Dataset entries:
——
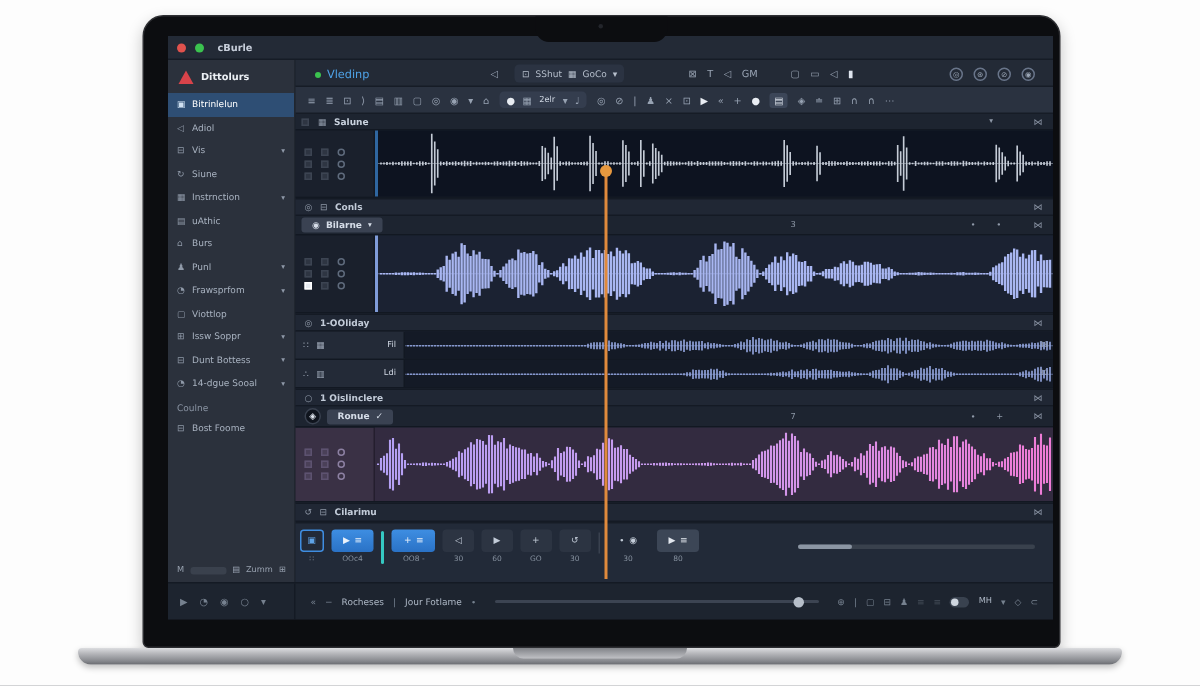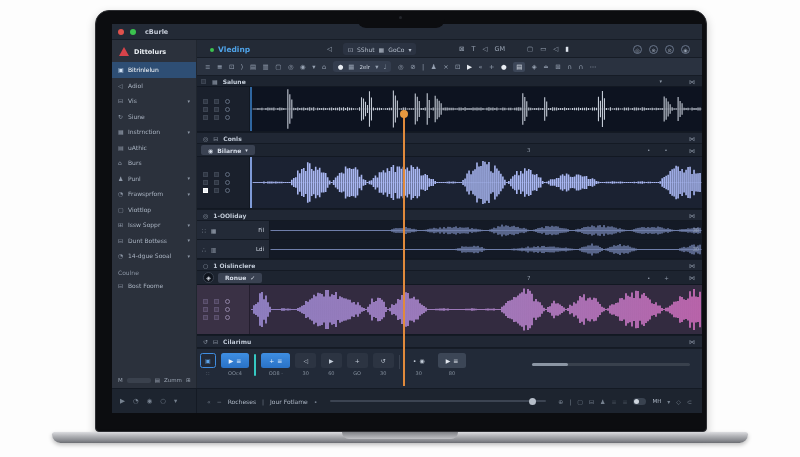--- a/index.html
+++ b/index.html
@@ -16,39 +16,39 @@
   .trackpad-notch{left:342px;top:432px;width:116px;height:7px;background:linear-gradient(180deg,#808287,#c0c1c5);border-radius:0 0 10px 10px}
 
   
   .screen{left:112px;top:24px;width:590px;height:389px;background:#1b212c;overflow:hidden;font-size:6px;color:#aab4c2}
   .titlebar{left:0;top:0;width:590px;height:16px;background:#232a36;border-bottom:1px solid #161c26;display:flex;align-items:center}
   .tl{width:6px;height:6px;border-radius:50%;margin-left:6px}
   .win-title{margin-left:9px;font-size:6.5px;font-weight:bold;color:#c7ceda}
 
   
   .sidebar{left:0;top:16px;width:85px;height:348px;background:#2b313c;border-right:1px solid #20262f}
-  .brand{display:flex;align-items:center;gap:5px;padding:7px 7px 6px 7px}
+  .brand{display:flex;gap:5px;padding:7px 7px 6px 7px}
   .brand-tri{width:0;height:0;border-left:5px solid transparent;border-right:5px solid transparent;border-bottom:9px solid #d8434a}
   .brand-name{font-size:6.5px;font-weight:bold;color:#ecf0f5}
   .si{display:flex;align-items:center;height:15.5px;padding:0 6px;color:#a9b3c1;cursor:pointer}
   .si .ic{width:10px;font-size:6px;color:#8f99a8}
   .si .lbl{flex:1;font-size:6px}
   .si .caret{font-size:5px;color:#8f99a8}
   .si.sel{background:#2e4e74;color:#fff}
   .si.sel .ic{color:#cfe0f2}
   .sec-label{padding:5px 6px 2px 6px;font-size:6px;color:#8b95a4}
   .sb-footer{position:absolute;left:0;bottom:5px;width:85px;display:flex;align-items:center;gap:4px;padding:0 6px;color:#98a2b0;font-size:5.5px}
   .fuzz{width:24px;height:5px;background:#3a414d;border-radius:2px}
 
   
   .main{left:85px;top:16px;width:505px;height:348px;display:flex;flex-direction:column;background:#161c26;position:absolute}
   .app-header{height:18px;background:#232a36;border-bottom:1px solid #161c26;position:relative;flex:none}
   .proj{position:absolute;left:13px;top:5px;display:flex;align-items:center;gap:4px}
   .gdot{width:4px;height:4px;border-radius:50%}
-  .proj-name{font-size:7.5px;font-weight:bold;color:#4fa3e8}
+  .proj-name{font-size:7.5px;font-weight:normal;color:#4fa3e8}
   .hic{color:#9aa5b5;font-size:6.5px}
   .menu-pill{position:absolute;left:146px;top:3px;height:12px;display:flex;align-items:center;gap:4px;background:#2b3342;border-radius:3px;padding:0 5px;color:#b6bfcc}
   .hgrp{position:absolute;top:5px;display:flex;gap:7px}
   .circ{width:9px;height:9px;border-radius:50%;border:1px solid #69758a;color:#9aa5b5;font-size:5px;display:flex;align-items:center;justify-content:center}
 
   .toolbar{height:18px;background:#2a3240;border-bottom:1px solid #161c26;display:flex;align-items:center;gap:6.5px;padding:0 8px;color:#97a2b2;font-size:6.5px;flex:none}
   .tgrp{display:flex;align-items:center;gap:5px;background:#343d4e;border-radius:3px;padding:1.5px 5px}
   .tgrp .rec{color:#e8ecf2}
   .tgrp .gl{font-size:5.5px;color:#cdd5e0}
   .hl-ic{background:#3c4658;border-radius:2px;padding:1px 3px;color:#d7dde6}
——
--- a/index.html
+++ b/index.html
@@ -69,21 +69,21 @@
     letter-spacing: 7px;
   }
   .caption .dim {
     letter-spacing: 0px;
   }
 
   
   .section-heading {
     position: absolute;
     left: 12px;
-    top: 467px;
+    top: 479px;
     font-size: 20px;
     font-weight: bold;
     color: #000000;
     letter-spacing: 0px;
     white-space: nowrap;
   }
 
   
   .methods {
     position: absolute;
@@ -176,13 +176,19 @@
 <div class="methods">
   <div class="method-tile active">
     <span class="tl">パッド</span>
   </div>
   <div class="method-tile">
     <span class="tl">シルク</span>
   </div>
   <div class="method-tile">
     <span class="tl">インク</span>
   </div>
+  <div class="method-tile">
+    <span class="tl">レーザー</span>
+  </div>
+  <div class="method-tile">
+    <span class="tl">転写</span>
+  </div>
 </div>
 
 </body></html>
——
Aim of the task: Once you have read the records above, say how many of their lines contain the word "padding", giving only that figure.

Solution to the problem: 9